What nationality my dad, who was born amidst the dying embers of the Austro-Hungarian Empire, turned Polish in 1919, then became English in 1940-something? Or my mum, born English, automatically Polished when she married my dad, and re-englishified after he converted?
And that, you see, is the thing. Or rather, it isn’t a “thing” at all. In the words of the great philosophe and 60’s hippy songster, Donovan: “everything is a part of everything, anyway”.
Its a concept that infuses many religions. Further, as i grew up in psychology and descended further into an appreciation of multi-variate statistics and fuzzy set theory, I found the idea that absolute boundaries didn’t exist or that things could be several different things at the same time quite straightforward.
Its the company you keep
Strange. I do find boundary-less thinking quite easy to imagine: others seem to get a headache when they try it. But it feels like a very good start point for what i’m sure you’ve guessed is coming next.
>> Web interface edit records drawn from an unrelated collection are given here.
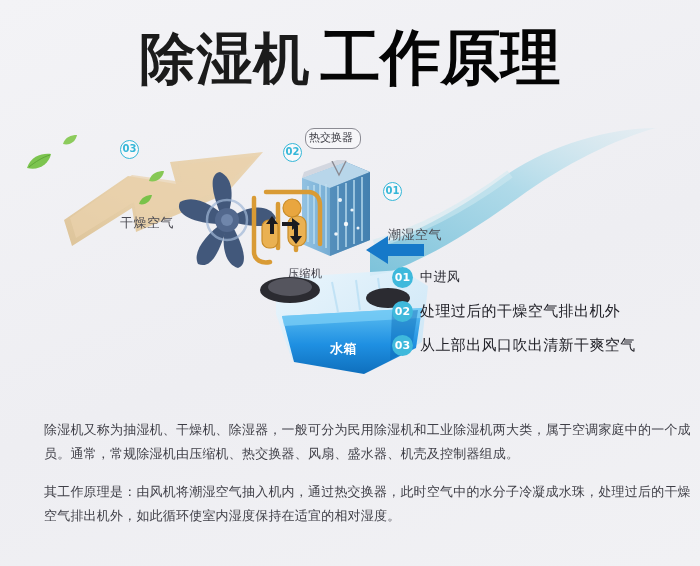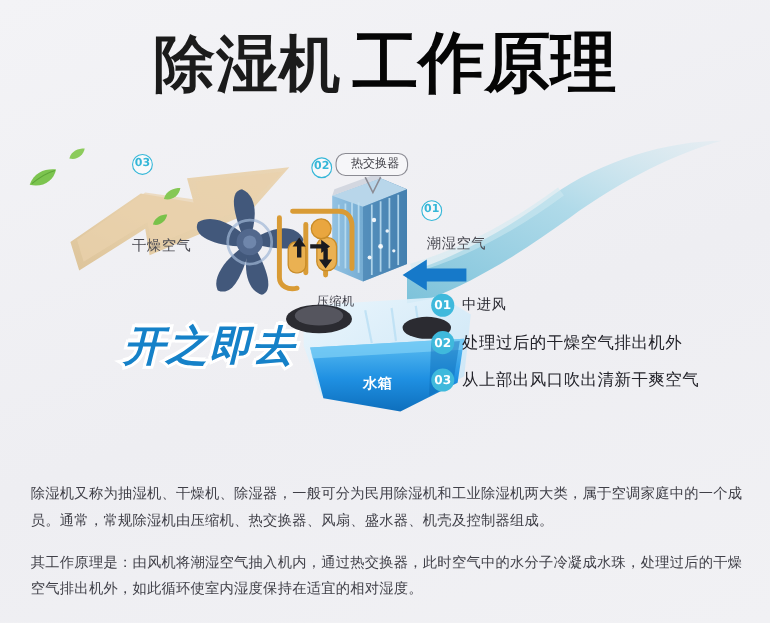--- a/index.html
+++ b/index.html
@@ -86,22 +86,22 @@
 
   
   .compressor { position: absolute; left: 248px; top: 68px; width: 80px; height: 86px; }
 
   
   .tank { position: absolute; left: 272px; top: 150px; width: 160px; height: 110px; }
 
   
   .bubble {
     position: absolute;
-    left: 305px; top: 21px;
-    padding: 2px 7px 3px 13px;
+    left: 305px; top: 10px;
+    padding: 2px 7px 3px 3px;
     border: 1.4px solid #8b8b93;
     border-radius: 9px;
     background: rgba(246,246,248,0.92);
     font-size: 11px;
     color: #3c3c44;
     line-height: 14px;
     white-space: nowrap;
   }
   .bubble-tail {
     position: absolute;
@@ -128,21 +128,21 @@
 
   
   .cap {
     position: absolute;
     font-size: 13px;
     color: #4a4a52;
     white-space: nowrap;
     letter-spacing: 0.5px;
   }
   .cap-dry   { left: 120px; top: 96px; }
-  .cap-humid { left: 388px; top: 94px; }
+  .cap-humid { left: 388px; top: 108px; }
   .cap-comp  { left: 258px; top: 148px; font-size: 11px; color: #3a3a44; margin-left: 30px; }
   .cap-tank  { left: 330px; top: 222px; color: #ffffff; font-size: 13px; font-weight: 600; }
 
   
   .legend {
     position: absolute;
     left: 392px; top: 260px;
     width: 300px;
   }
   .legend-row {
@@ -187,23 +187,22 @@
        3px 0 0 #ffffff, -3px 0 0 #ffffff,
        0 3px 0 #ffffff, 0 -3px 0 #ffffff,
        2px 2px 0 #ffffff, -2px 2px 0 #ffffff,
        2px -2px 0 #ffffff, -2px -2px 0 #ffffff;
     white-space: pre-line;
   }
 
   
   .body-copy {
     position: absolute;
-    left: 28px; top: 418px;
+    left: 44px; top: 418px;
     width: 648px;
-    margin-top: 20px;
   }
   .para {
     font-size: 13px;
     line-height: 24px;
     color: #3f3f47;
     letter-spacing: 0.2px;
     margin-bottom: 14px;
   }
 </style>
 </head>
@@ -371,21 +370,20 @@
       <span class="legend-badge">02</span>
       <span class="legend-text">处理过后的干燥空气排出机外</span>
     </div>
     <div class="legend-row">
       <span class="legend-badge">03</span>
       <span class="legend-text">从上部出风口吹出清新干爽空气</span>
     </div>
   </div>
 
   <div class="overlay">
-    <div>开之即去</div>
   </div>
 
   <div class="body-copy">
     <p class="para">除湿机又称为抽湿机、干燥机、除湿器，一般可分为民用除湿机和工业除湿机两大类，属于空调家庭中的一个成员。通常，常规除湿机由压缩机、热交换器、风扇、盛水器、机壳及控制器组成。</p>
     <p class="para">其工作原理是：由风机将潮湿空气抽入机内，通过热交换器，此时空气中的水分子冷凝成水珠，处理过后的干燥空气排出机外，如此循环使室内湿度保持在适宜的相对湿度。</p>
   </div>
 
 </div>
 
 </body></html>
Which is looking at how this stuff applies to femaleness (which i’m told most scientists regard as a definite thing) and womanhood, that many now regard as fuzzy and cultural in its origins.
This is me raising the standard of non-essentialism, which i got to long before i discovered trans-ness: and wondering what it is about essentialism that makes it attractive to folk as diverse as rad fems, the religious right, the EDL and adherents of “Iron John” mythologising.
If one evaluates one’s beliefs only by the company one keeps, I know i’m happier this side of the fence.